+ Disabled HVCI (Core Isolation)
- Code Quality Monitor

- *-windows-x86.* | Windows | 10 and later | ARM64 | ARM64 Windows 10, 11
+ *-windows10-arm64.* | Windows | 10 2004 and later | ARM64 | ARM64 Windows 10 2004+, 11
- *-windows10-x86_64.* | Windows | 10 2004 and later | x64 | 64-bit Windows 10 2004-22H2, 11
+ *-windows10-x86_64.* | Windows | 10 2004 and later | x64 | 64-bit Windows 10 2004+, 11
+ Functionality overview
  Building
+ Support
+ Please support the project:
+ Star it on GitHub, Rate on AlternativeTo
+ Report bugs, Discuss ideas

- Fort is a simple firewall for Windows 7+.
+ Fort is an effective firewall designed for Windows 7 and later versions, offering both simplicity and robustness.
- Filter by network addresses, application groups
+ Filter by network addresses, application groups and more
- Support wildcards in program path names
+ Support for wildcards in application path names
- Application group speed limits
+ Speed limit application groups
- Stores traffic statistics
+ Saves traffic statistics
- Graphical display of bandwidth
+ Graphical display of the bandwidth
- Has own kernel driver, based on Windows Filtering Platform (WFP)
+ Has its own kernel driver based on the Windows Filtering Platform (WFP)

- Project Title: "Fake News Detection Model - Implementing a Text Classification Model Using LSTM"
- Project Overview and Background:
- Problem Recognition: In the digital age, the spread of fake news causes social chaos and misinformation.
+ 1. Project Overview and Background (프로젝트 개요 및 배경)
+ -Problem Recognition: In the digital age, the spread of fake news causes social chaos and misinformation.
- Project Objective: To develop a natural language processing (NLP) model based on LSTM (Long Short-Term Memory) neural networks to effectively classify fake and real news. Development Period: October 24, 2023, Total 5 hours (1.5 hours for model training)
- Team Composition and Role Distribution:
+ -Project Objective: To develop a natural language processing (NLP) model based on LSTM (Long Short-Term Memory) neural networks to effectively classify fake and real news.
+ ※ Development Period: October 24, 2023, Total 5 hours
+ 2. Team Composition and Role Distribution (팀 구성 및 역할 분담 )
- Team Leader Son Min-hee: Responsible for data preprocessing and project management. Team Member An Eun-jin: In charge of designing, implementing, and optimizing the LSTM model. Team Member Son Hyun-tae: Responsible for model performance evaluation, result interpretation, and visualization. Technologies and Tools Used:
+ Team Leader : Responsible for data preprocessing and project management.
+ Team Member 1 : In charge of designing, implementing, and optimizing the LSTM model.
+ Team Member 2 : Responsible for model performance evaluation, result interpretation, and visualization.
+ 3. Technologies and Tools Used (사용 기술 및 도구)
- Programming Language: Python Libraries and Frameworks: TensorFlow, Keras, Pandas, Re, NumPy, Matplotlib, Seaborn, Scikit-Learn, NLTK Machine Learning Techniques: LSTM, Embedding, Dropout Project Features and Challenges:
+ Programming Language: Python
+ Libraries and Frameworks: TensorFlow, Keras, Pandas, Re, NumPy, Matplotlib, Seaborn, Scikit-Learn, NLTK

=======

■ TASK OBJECTIVE ■
Quote the data above in full, changing nothing.

■ EXERCISE OUTPUT ■
+ Disabled HVCI (Core Isolation)
- Code Quality Monitor

- *-windows-x86.* | Windows | 10 and later | ARM64 | ARM64 Windows 10, 11
+ *-windows10-arm64.* | Windows | 10 2004 and later | ARM64 | ARM64 Windows 10 2004+, 11
- *-windows10-x86_64.* | Windows | 10 2004 and later | x64 | 64-bit Windows 10 2004-22H2, 11
+ *-windows10-x86_64.* | Windows | 10 2004 and later | x64 | 64-bit Windows 10 2004+, 11
+ Functionality overview
  Building
+ Support
+ Please support the project:
+ Star it on GitHub, Rate on AlternativeTo
+ Report bugs, Discuss ideas

- Fort is a simple firewall for Windows 7+.
+ Fort is an effective firewall designed for Windows 7 and later versions, offering both simplicity and robustness.
- Filter by network addresses, application groups
+ Filter by network addresses, application groups and more
- Support wildcards in program path names
+ Support for wildcards in application path names
- Application group speed limits
+ Speed limit application groups
- Stores traffic statistics
+ Saves traffic statistics
- Graphical display of bandwidth
+ Graphical display of the bandwidth
- Has own kernel driver, based on Windows Filtering Platform (WFP)
+ Has its own kernel driver based on the Windows Filtering Platform (WFP)

- Project Title: "Fake News Detection Model - Implementing a Text Classification Model Using LSTM"
- Project Overview and Background:
- Problem Recognition: In the digital age, the spread of fake news causes social chaos and misinformation.
+ 1. Project Overview and Background (프로젝트 개요 및 배경)
+ -Problem Recognition: In the digital age, the spread of fake news causes social chaos and misinformation.
- Project Objective: To develop a natural language processing (NLP) model based on LSTM (Long Short-Term Memory) neural networks to effectively classify fake and real news. Development Period: October 24, 2023, Total 5 hours (1.5 hours for model training)
- Team Composition and Role Distribution:
+ -Project Objective: To develop a natural language processing (NLP) model based on LSTM (Long Short-Term Memory) neural networks to effectively classify fake and real news.
+ ※ Development Period: October 24, 2023, Total 5 hours
+ 2. Team Composition and Role Distribution (팀 구성 및 역할 분담 )
- Team Leader Son Min-hee: Responsible for data preprocessing and project management. Team Member An Eun-jin: In charge of designing, implementing, and optimizing the LSTM model. Team Member Son Hyun-tae: Responsible for model performance evaluation, result interpretation, and visualization. Technologies and Tools Used:
+ Team Leader : Responsible for data preprocessing and project management.
+ Team Member 1 : In charge of designing, implementing, and optimizing the LSTM model.
+ Team Member 2 : Responsible for model performance evaluation, result interpretation, and visualization.
+ 3. Technologies and Tools Used (사용 기술 및 도구)
- Programming Language: Python Libraries and Frameworks: TensorFlow, Keras, Pandas, Re, NumPy, Matplotlib, Seaborn, Scikit-Learn, NLTK Machine Learning Techniques: LSTM, Embedding, Dropout Project Features and Challenges:
+ Programming Language: Python
+ Libraries and Frameworks: TensorFlow, Keras, Pandas, Re, NumPy, Matplotlib, Seaborn, Scikit-Learn, NLTK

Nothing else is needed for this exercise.